Alum in the Spotlight
Financial Analyst, Wells Fargo
As an undergraduate scholar-athlete at Florida Gulf Coast University, Kayla Whetstone became the program’s all-time wins leader despite missing most of her junior season to COVID-19. The pandemic could have cut her athletic career short, but the NCAA gave athletes an extra year of eligibility. Whetstone already had earned her bachelor’s in economics and finance from Florida Gulf Coast and jumped at the opportunity to earn her master’s while continuing to play beach volleyball as a graduate transfer.
“Playing volleyball while earning my master’s in finance was a no-brainer,” Whetstone said.
Many schools invited Whetstone to join their programs, but she was most impressed with Robinson’s rankings and graduate placement rates.
Like many scholar-athletes, Whetstone had to balance competing at the highest level while remaining committed to her studies. After wrapping up class at 9:45 p.m., she woke up at 6 a.m. the next morning for workouts.
“We’d do site warmups, which are the practices before tournaments, and I’d still be sandy while giving a presentation for class,” she said.
In spring 2022, Whetstone led her beach volleyball team through its highest single-season winning percentage in school history.
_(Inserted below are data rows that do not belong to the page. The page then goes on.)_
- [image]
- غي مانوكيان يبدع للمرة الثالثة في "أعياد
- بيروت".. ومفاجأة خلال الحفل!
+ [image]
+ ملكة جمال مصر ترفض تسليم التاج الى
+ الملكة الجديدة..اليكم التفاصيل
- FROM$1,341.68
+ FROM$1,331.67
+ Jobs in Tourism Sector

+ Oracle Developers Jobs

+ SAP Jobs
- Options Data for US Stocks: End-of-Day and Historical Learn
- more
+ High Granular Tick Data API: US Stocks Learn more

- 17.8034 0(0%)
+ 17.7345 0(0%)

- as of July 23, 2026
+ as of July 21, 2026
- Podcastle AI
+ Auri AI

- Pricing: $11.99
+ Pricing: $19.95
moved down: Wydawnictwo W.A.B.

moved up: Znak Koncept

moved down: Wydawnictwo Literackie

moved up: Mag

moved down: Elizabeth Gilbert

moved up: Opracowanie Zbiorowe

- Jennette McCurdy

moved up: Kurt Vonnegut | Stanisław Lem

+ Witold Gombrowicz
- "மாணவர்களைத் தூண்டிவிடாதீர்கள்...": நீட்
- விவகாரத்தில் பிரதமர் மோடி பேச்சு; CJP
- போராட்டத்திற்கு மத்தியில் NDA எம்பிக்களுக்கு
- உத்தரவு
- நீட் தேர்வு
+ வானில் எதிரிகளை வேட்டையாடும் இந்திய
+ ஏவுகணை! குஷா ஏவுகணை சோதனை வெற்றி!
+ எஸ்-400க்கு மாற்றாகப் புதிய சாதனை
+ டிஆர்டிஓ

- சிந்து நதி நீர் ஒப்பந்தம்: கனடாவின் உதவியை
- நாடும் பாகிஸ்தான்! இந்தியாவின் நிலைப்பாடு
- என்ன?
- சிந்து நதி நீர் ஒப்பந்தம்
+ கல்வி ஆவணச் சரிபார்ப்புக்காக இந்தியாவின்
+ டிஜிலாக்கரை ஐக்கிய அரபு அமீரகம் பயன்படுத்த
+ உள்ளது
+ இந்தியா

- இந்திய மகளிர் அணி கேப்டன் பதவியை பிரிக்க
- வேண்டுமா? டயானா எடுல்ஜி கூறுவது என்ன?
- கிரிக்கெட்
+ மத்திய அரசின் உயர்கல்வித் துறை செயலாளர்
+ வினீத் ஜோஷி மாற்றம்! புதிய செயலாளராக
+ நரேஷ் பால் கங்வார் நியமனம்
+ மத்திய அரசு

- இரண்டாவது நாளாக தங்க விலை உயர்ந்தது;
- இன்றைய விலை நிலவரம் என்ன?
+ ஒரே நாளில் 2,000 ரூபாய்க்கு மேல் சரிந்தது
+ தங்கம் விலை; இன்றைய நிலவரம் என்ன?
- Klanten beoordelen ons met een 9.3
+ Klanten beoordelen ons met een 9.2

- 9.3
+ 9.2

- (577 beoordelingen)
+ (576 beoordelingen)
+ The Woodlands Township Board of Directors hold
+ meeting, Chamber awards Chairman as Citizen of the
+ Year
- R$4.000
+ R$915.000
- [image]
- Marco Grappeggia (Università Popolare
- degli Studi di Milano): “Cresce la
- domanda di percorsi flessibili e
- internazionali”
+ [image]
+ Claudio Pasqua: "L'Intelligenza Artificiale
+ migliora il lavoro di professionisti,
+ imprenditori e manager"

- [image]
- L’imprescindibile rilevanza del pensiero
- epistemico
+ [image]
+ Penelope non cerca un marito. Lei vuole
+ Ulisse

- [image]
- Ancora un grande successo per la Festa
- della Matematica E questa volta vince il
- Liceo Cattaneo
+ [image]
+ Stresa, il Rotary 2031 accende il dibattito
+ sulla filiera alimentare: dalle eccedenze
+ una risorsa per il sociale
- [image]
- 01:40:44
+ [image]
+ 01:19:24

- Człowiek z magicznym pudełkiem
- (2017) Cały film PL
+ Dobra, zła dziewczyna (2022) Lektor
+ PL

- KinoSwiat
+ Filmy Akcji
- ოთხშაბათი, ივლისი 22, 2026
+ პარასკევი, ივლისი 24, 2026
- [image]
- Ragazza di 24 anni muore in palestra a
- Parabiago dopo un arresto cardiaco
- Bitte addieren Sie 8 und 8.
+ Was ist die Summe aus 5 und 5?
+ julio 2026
The Sandy Panthers took the Conference USA Beach Championship title, punched a ticket to the NCAA tournament, and ranked seventh in the nation.
“It was like living a dual life at that point,” Whetstone said. “I was riding high from finishing the best season of my career and making history for Georgia State athletics, but I also needed to stay grounded in my classwork.”
Whetstone credits her coach, Beth Van Fleet, and teammates with helping her find success on the court, and her professors and classmates with helping her develop into a well-rounded professional ready to take on the workforce.
After graduating in May 2022, Whetstone was hired as a financial analyst in Wells Fargo’s small business banking unit. The hiring team valued her financial modeling and analysis skills, and was impressed by her outside-the-box approach to solving problems—an ability she honed while reviewing case studies in Harley E. “Chip” Ryan’s Corporate Finance class and while delivering presentations in Beatty D’Alessandro’s Leading the Finance Function class.
D’Alessandro was particularly instrumental in supporting Whetstone during her job search. He reminded her of the hard work she and her peer put into their projects. “He told me to be confident because I was good enough for any job, so apply for it,” she said. Whetstone was skeptical at first. Good thing she trusted her new skills and instincts to keep finding success.